Challenges of Erie County: Scheppner says that finding qualified middle managers is one of the largest challenges facing her business. She says that the company requires someone with both management skill and a knowledge of the metal finishings industry – a combination that is difficult to find. She is hopeful that in the future, a training program can be developed to teach both required skillsets.

Fun fact: When Scheppner’s grandfather left his previous company to open his own, he chose the name “American” so it would be listed first in the phonebook.

Address: 552 W. 12th St., Erie PA 16501 or www.galvanizeit.com

Hoffman Industrial

Hoffman Industrial is in the business of moving things.

It’s fitting, then, that the company is continuing to move forward, even with a 171-year tradition in Erie.

Hoffman was founded in 1846 by using horses to move houses. As manufacturing rapidly advanced in the industrial age, however, the company leveraged its rigging and moving skills and moved into machinery. Today, Hoffman Industrial – the oldest rigging and machinery moving company in the United States – no longer moves houses, instead focusing on the specialty skills of moving heavy and hulking pieces of machinery with a deliberate and even delicate touch.

President and owner Art Hammond, who bought the westside Erie business about three and a half years ago, is focused on ensuring that his company is the best at what it does, and that it has a strong – and satisfied – customer base to prove it.

He’s working to build that base by promoting the advantages of Hoffman Industrial – emphasizing that Hoffman workers have the equipment, the experience and the proper insurance to safely move big machinery.

It’s dangerous work, he points out, and it’s not for amateurs. There are angles and math calculations to figure out, and new circumstances with every job. “There’s so much to worry about,” Hammond says. “You have to have patience.”

Hoffman Industrial has further been investing in its equipment and in its employees – making sure workers have necessary training and skills – and has touted that experience in efforts to increase business.

Hammond has added some advertising and is working to expand the marketing and online reach – “We realize that even with a niche business like rigging and machinery moving, an online presence is essential for growth,” he says – and he’s also making sure his employees know of the company’s efforts.

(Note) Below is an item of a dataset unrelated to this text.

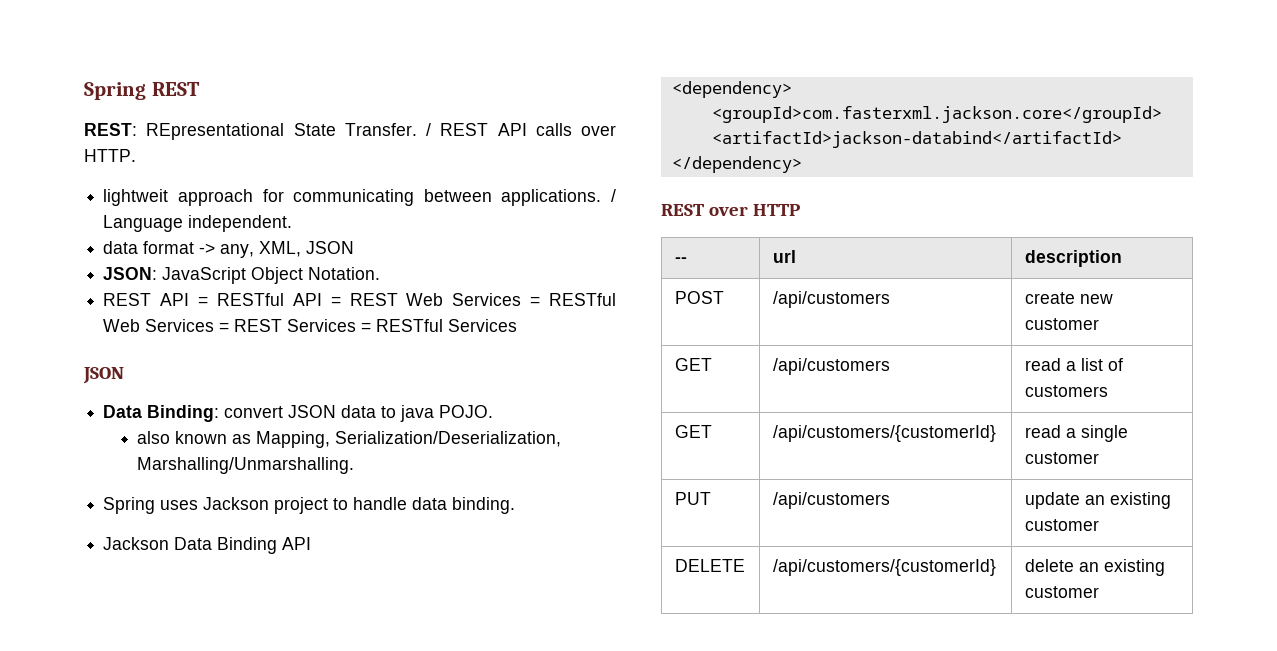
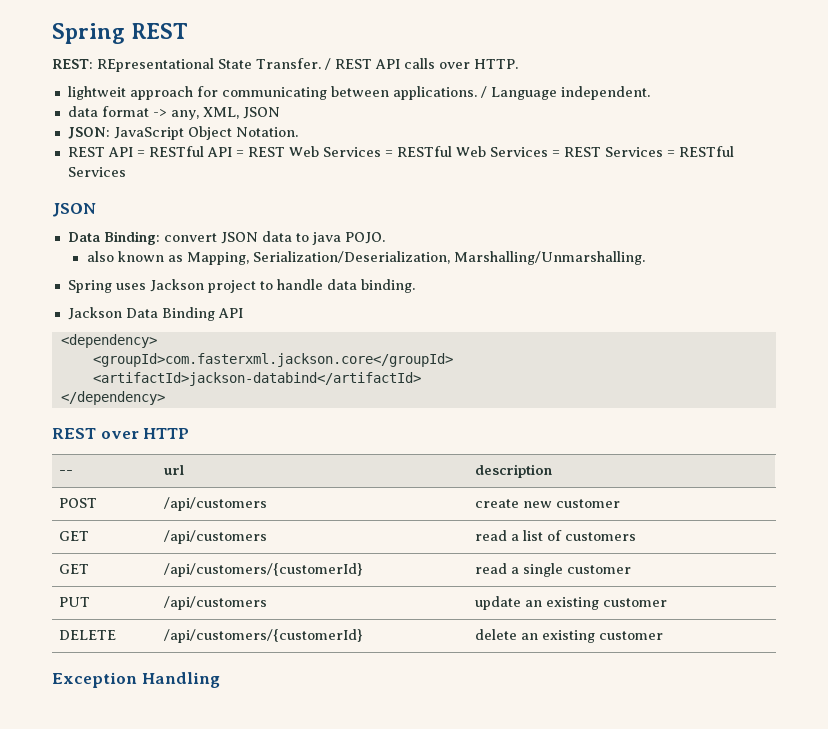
(1099, 592) none -> [52,672,220,688] // Exception Handling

A sign in the employee breakroom spells out the company’s philosophy fairly clearly: “Hoffman Industrial Co. will only employ and promote people who support and satisfy customers.” And upstairs, in a small office, a list hanging on the wall keeps a running tally of new businesses added so far this year – more than a dozen to date.

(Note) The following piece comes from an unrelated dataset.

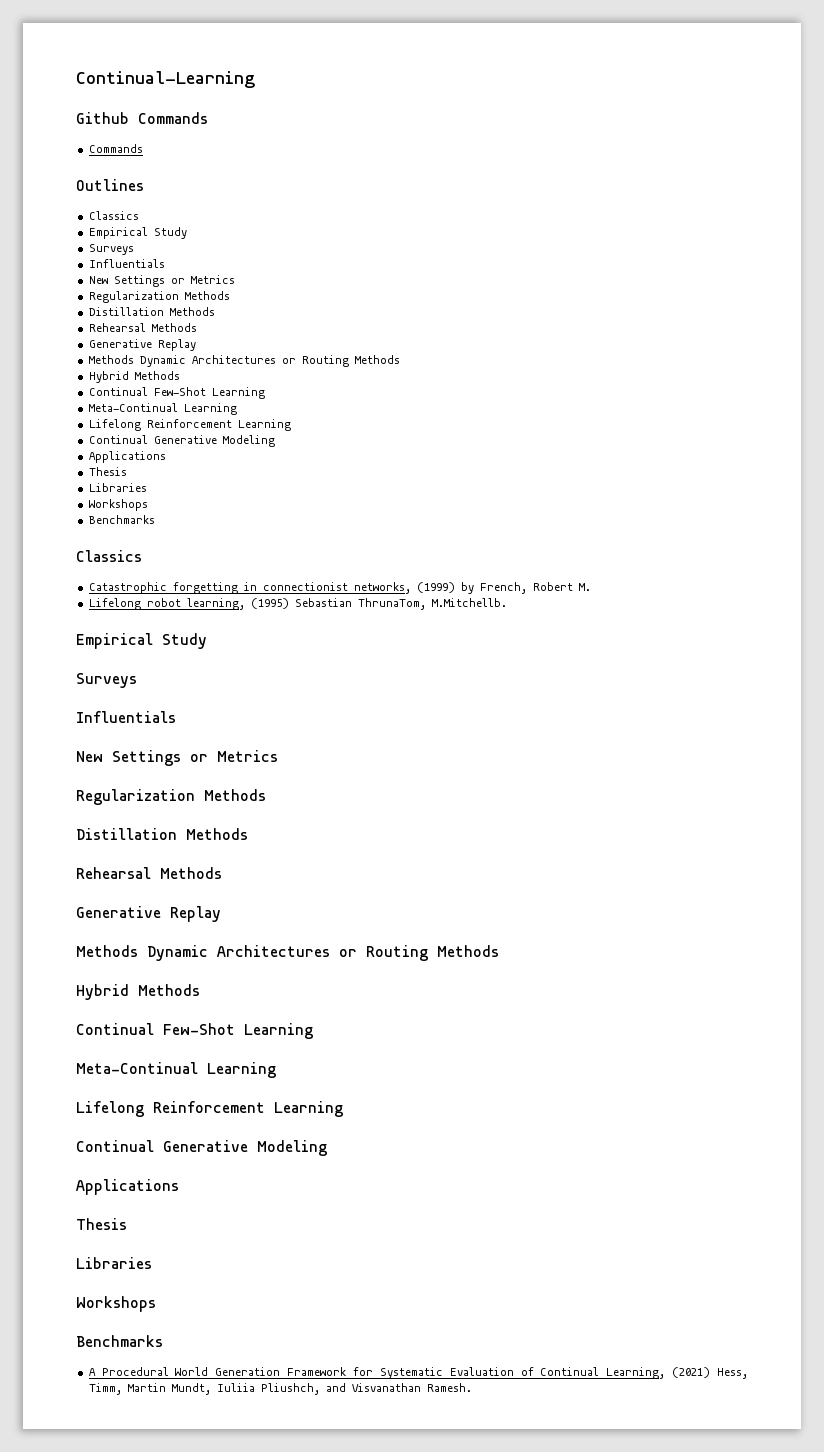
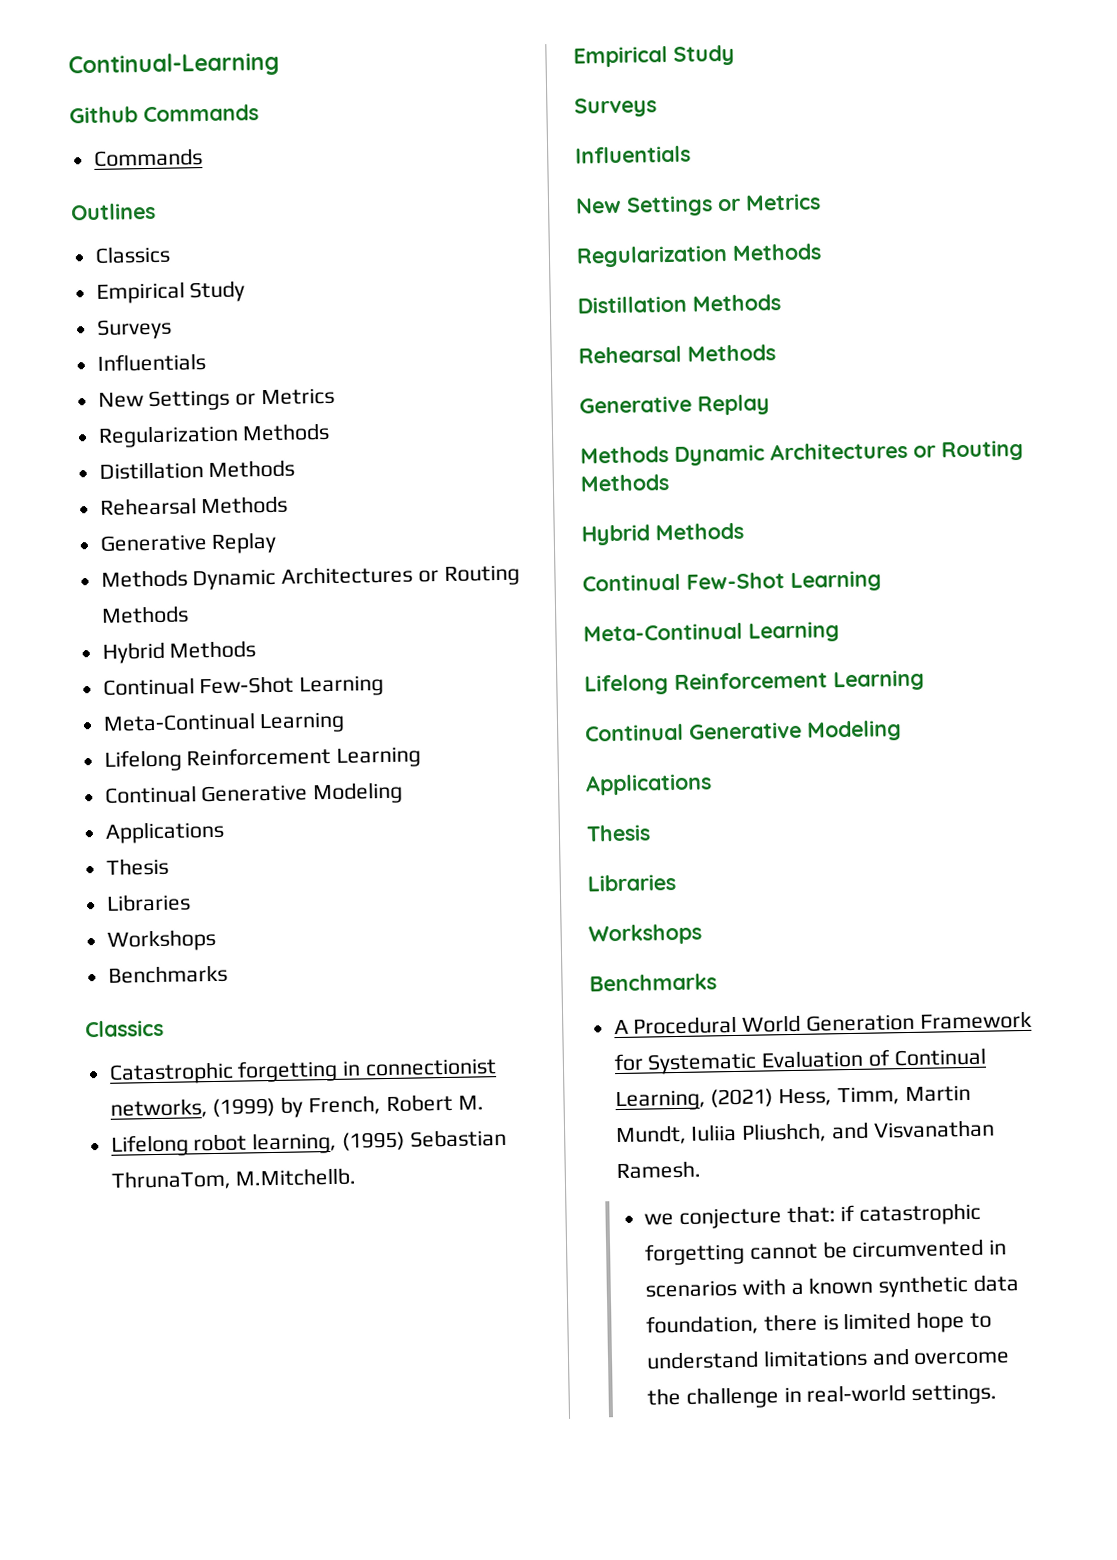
(472, 1387) none -> [644,1202,982,1229] [645,1238,1008,1266] [645,1274,1020,1298] [646,1311,993,1336] [646,1348,1011,1370] [647,1383,998,1409] // we conjecture that: if catastrophic forgetting cannot be circumvented in scenarios with a known synthetic data foundation, there is limited hope to understand limitations and overcome the challenge in real-world settings.

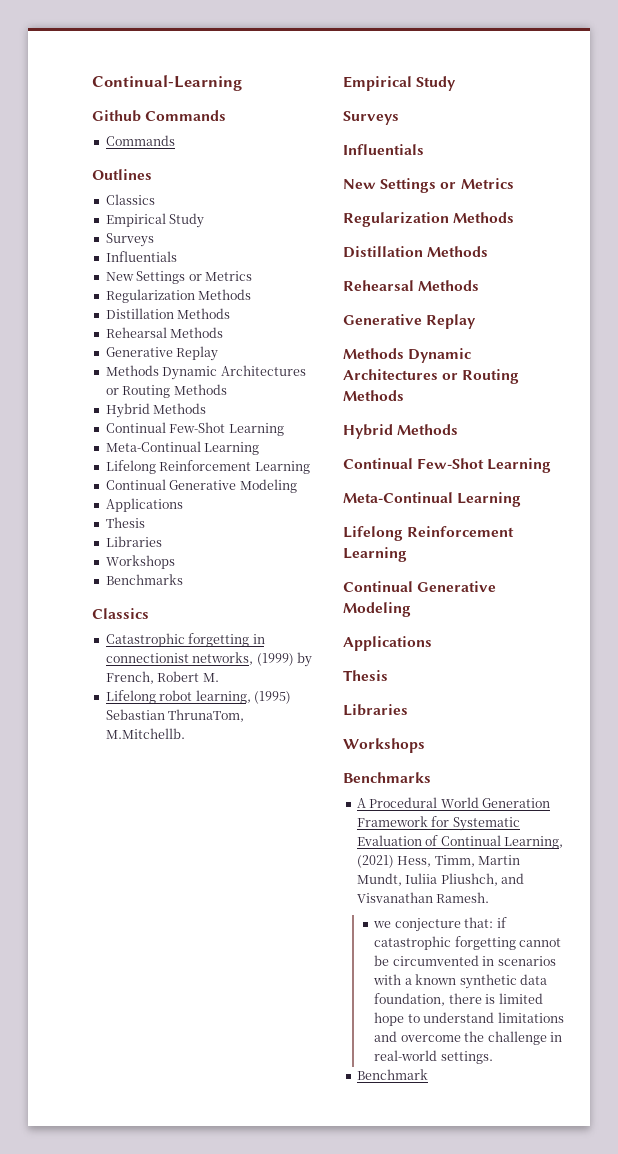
(998, 1394) none -> [356,1069,428,1080] // Benchmark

With so much activity, it’s clear that this moving business is not content to stand still.

About Hoffman Industrial: The company, with 11 workers, has a mix of seasoned and younger employees. Hoffman sends younger workers out for training and certification, since the rigging work is dangerous, and a strong skillset is imperative to employee safety. The company serves businesses in about a 250-mile radius of Erie, largely focusing on manufacturing but also serving other industries, including health care. Here in Erie County, Hoffman is the approved primary rigging company for GE Transportation.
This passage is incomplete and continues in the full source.